From: Kartyshov Ivan <i(dot)kartyshov(at)postgrespro(dot)ru>
To: Kyotaro Horiguchi <horikyota(dot)ntt(at)gmail(dot)com>
Cc: aekorotkov(at)gmail(dot)com, hlinnaka(at)iki(dot)fi, alvherre(at)alvh(dot)no-ip(dot)org, pashkin(dot)elfe(at)gmail(dot)com, bharath(dot)rupireddyforpostgres(at)gmail(dot)com, euler(at)eulerto(dot)com, thomas(dot)munro(at)gmail(dot)com, peter(at)eisentraut(dot)org, amit(dot)kapila16(at)gmail(dot)com, dilipbalaut(at)gmail(dot)com, smithpb2250(at)gmail(dot)com, pgsql-hackers(at)lists(dot)postgresql(dot)org
Subject: Re: [HACKERS] make async slave to wait for lsn to be replayed
Date: 2024-07-09 09:51:23
Message-ID: 8d0286f9f0c2f9fc29794dda6b5f4600@postgrespro.ru
Views: Raw Message | Whole Thread | Download mbox | Resend email
Thread:
Lists: pgsql-hackers

Thank you for your interest in the patch.

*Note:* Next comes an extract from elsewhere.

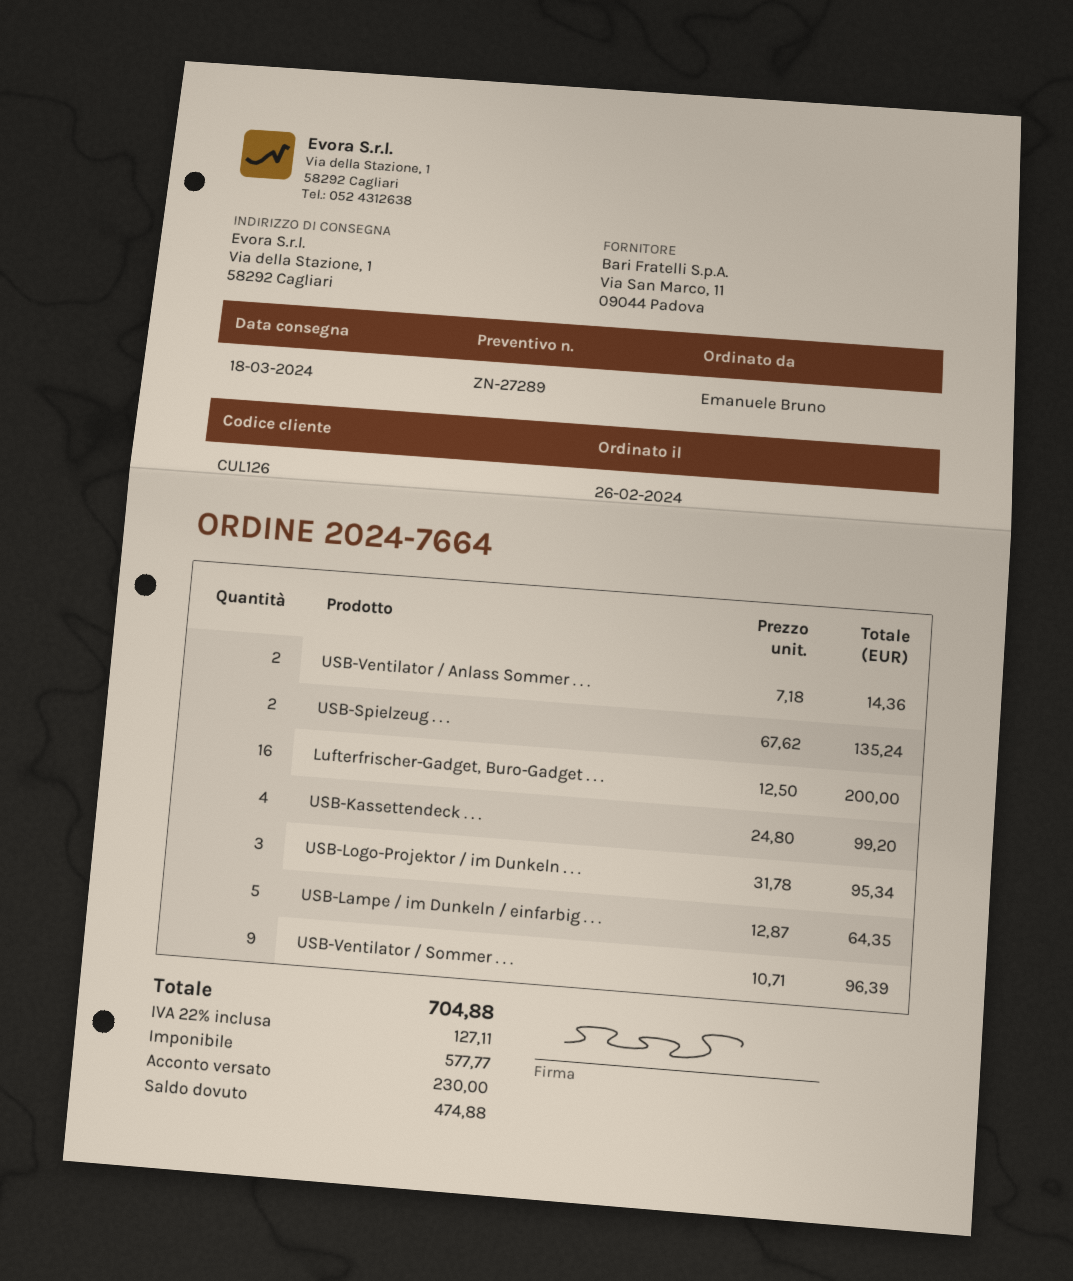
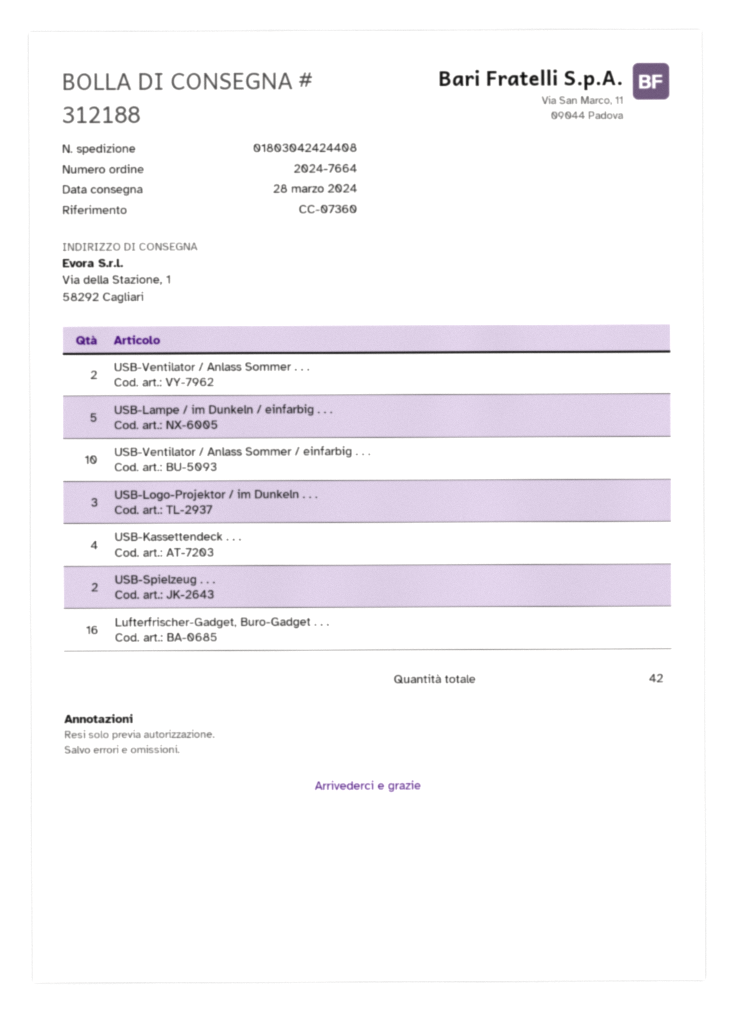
delivery date: 2024-03-18 -> 2024-03-28
USB-Ventilator / Sommer . . .: 9 -> none
USB-Ventilator / Anlass Sommer / einfarbig . . .: none -> 10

On 2024-06-20 11:30, Kyotaro Horiguchi wrote:
> Hi, I looked through the patch and have some comments.
>
>
> ====== L68:
> + <title>Recovery Procedures</title>
>
> It looks somewhat confusing and appears as if the section is intended
> to explain how to perform recovery. Since this is the first built-in
> procedure, I'm not sure how should this section be written. However,
> the section immediately above is named "Recovery Control Functions",
> so "Reocvery Synchronization Functions" would align better with the
> naming of the upper section. (I don't believe we need to be so strcit
> about the distinction between functions and procedures here.)
>
> It looks strange that the procedure signature includes the return type.

Good point, change
Recovery Procedures -> Recovery Synchronization Procedures

> ====== L93:
> + If <parameter>timeout</parameter> is not specified or zero,
> this
> + procedure returns once WAL is replayed upto
> + <literal>target_lsn</literal>.
> + If the <parameter>timeout</parameter> is specified (in
> + milliseconds) and greater than zero, the procedure waits until
> the
> + server actually replays the WAL upto
> <literal>target_lsn</literal> or
> + until the given time has passed. On timeout, an error is
> emitted.
>
> The first sentence should mention the main functionality. Following
> precedents, it might be better to use something like "Waits until
> recovery surpasses the specified LSN. If no timeout is specified or it
> is set to zero, this procedure waits indefinitely for the LSN. If the
> timeout is specified (in milliseconds) and is greater than zero, the
> procedure waits until the LSN is reached or the specified time has
> elapsed. On timeout, or if the server is promoted before the LSN is
> reached, an error is emitted."
>
> The detailed explanation that follows the above seems somewhat too
> verbose to me, as other functions don't have such detailed examples.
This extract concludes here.